0

I making a tuning for our production servers for a portal, we have 4 servers, 2 for web and 2 for app, and there is a firewall before and after web servers (so yes there is a firewall between app and web servers) the issue here started from dropping idle connections between app servers and web servers by firewall, tried with a lot of solutions and now seemed that issue moved from stuck broken connections that was in app because dropping from firewall, this issue was happens when I have low load to portal, and to solve it I need to restart all app servers, now I have issue with high load days instead, and urgent solution was simply a quick restart Apache web servers, how to solve this issue.

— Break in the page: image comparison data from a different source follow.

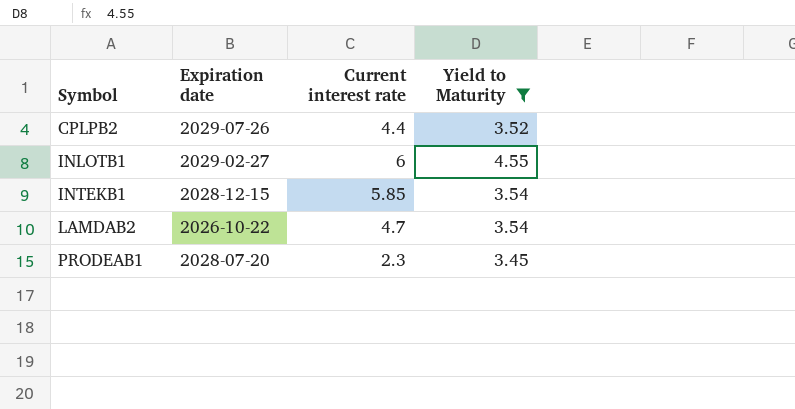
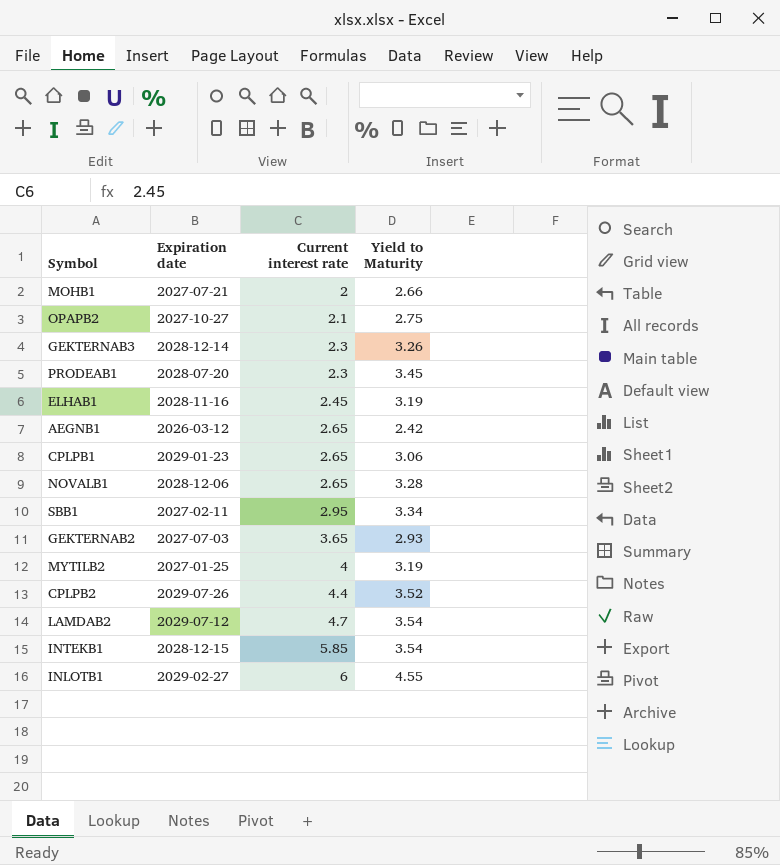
filter: Yield to Maturity >= 3.45 -> none
row order: Symbol ascending -> Current interest rate ascending
LAMDAB2 | Expiration date: 2026-10-22 -> 2029-07-12

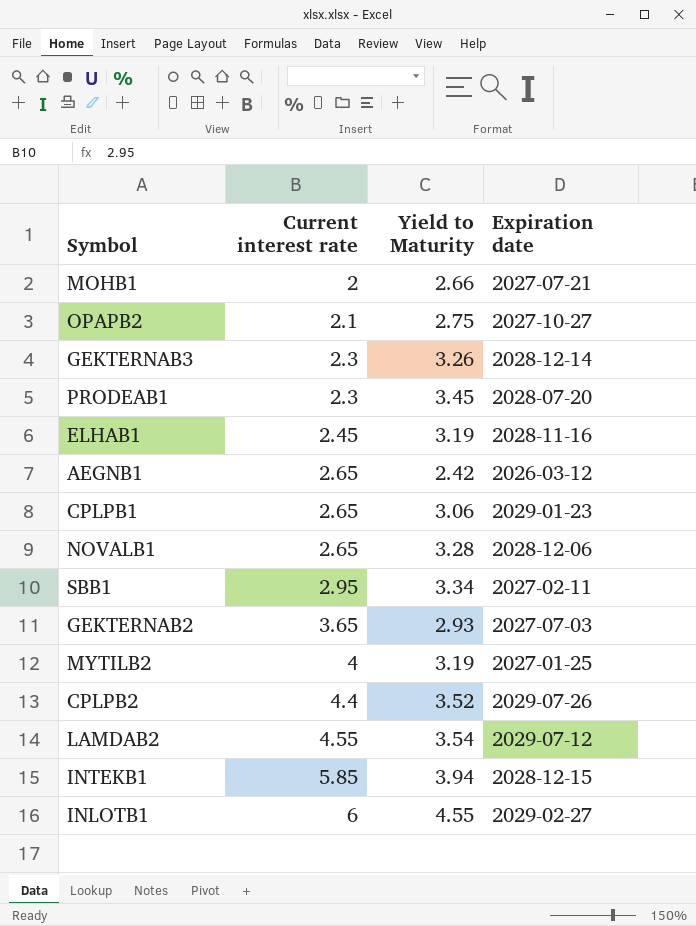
column Expiration date | position: 2 -> 4
LAMDAB2 | Current interest rate: 4.7 -> 4.55
INTEKB1 | Yield to Maturity: 3.54 -> 3.94

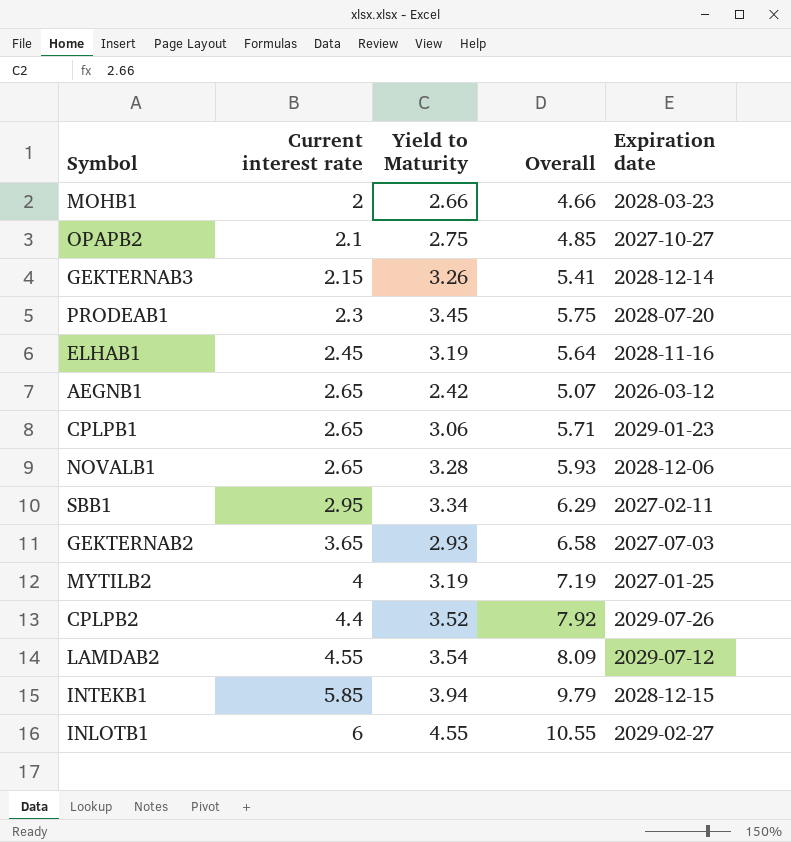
column Overall | formula: none -> [Current interest rate] + [Yield to Maturity]
MOHB1 | Expiration date: 2027-07-21 -> 2028-03-23
GEKTERNAB3 | Current interest rate: 2.3 -> 2.15

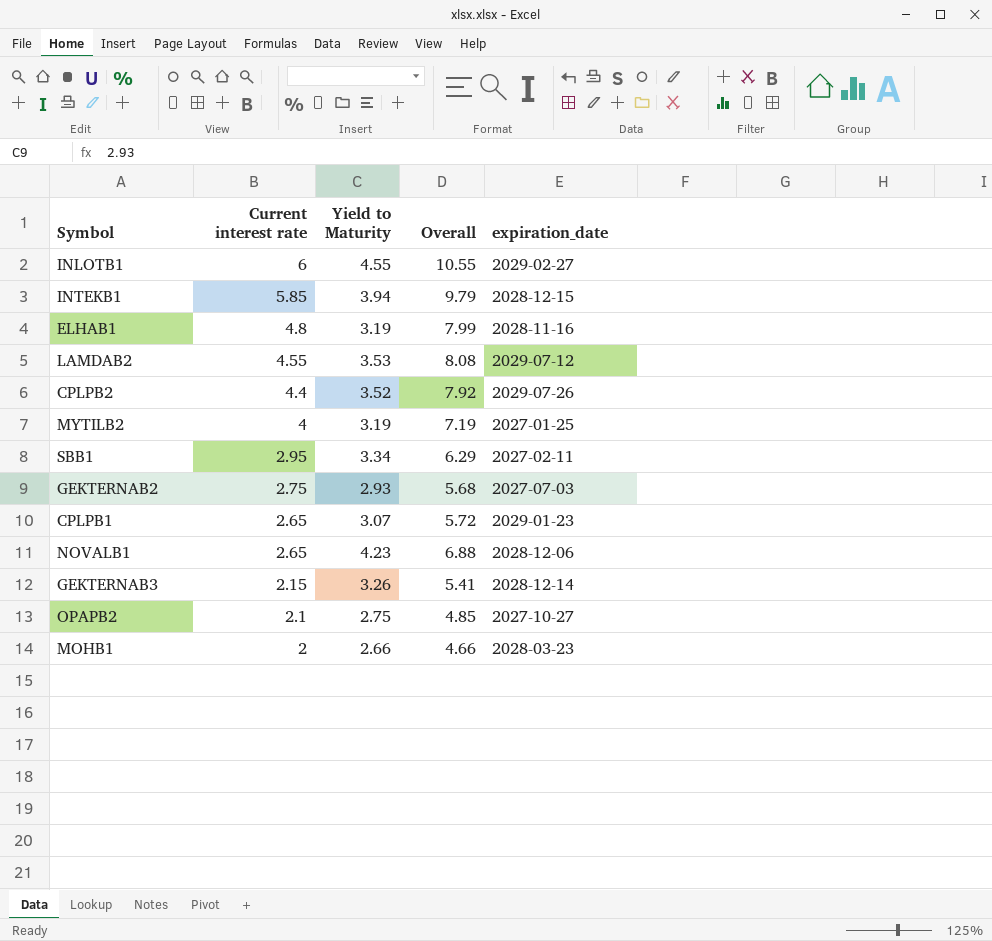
row order: Current interest rate ascending -> Current interest rate descending
column name: Expiration date -> expiration_date
row PRODEAB1: 2.3 | 3.45 | 5.75 | 2028-07-20 -> none
row AEGNB1: 2.65 | 2.42 | 5.07 | 2026-03-12 -> none
ELHAB1 | Current interest rate: 2.45 -> 4.8
ELHAB1 | Overall: 5.64 -> 7.99
LAMDAB2 | Yield to Maturity: 3.54 -> 3.53
LAMDAB2 | Overall: 8.09 -> 8.08
GEKTERNAB2 | Current interest rate: 3.65 -> 2.75
GEKTERNAB2 | Overall: 6.58 -> 5.68
CPLPB1 | Yield to Maturity: 3.06 -> 3.07
CPLPB1 | Overall: 5.71 -> 5.72
NOVALB1 | Yield to Maturity: 3.28 -> 4.23
NOVALB1 | Overall: 5.93 -> 6.88

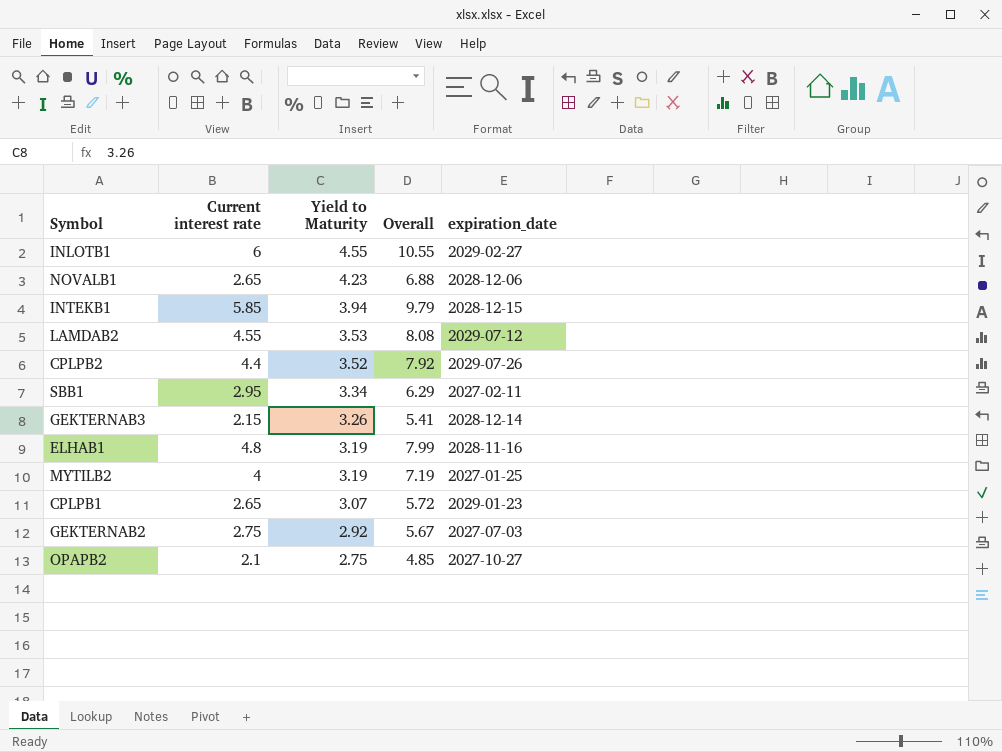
row order: Current interest rate descending -> Yield to Maturity descending
row MOHB1: 2 | 2.66 | 4.66 | 2028-03-23 -> none
GEKTERNAB2 | Yield to Maturity: 2.93 -> 2.92
GEKTERNAB2 | Overall: 5.68 -> 5.67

I made changes by helping of Jboss loadbalancing configuration generator : http://lbconfig.appspot.com/?lb=mod_jk&mjv=1.2.28&nca=64&ncj=64&nai=2&nji=2&njips=6&f=true&c=false&lr=false&lrl=&mpm=Prefork

And monitoring connections in both servers using netstat command and with google analytics Real Time overview, I got the following stats with ~ 40 visitors after 3 days of last restart:

Web side (2 servers but connections her "for each" not total):

ESTABLISHED ~700 - 750
TIME_WAIT: 100-200 (big jumbs for one second 150 another 200 another 170 and then 120 and so)

App Side (here I counted all connections, most of them ESTABLISHED and few CLOSE_WAIT 0 - 5 each time I check):

S1 (4 instances running) : 900-950
S2 (5 instances running) : 1000-1100

Servers details :

  • On web 2x servers: Apache 2.2.14 / mod_jk 1.2.37
  • on app 2x servers: Clustered Glassfish 2.1.1 with ajp13 (6 instances / each server)
  • All servers Solaris SPARC 64 V-CPUs 32GB ram.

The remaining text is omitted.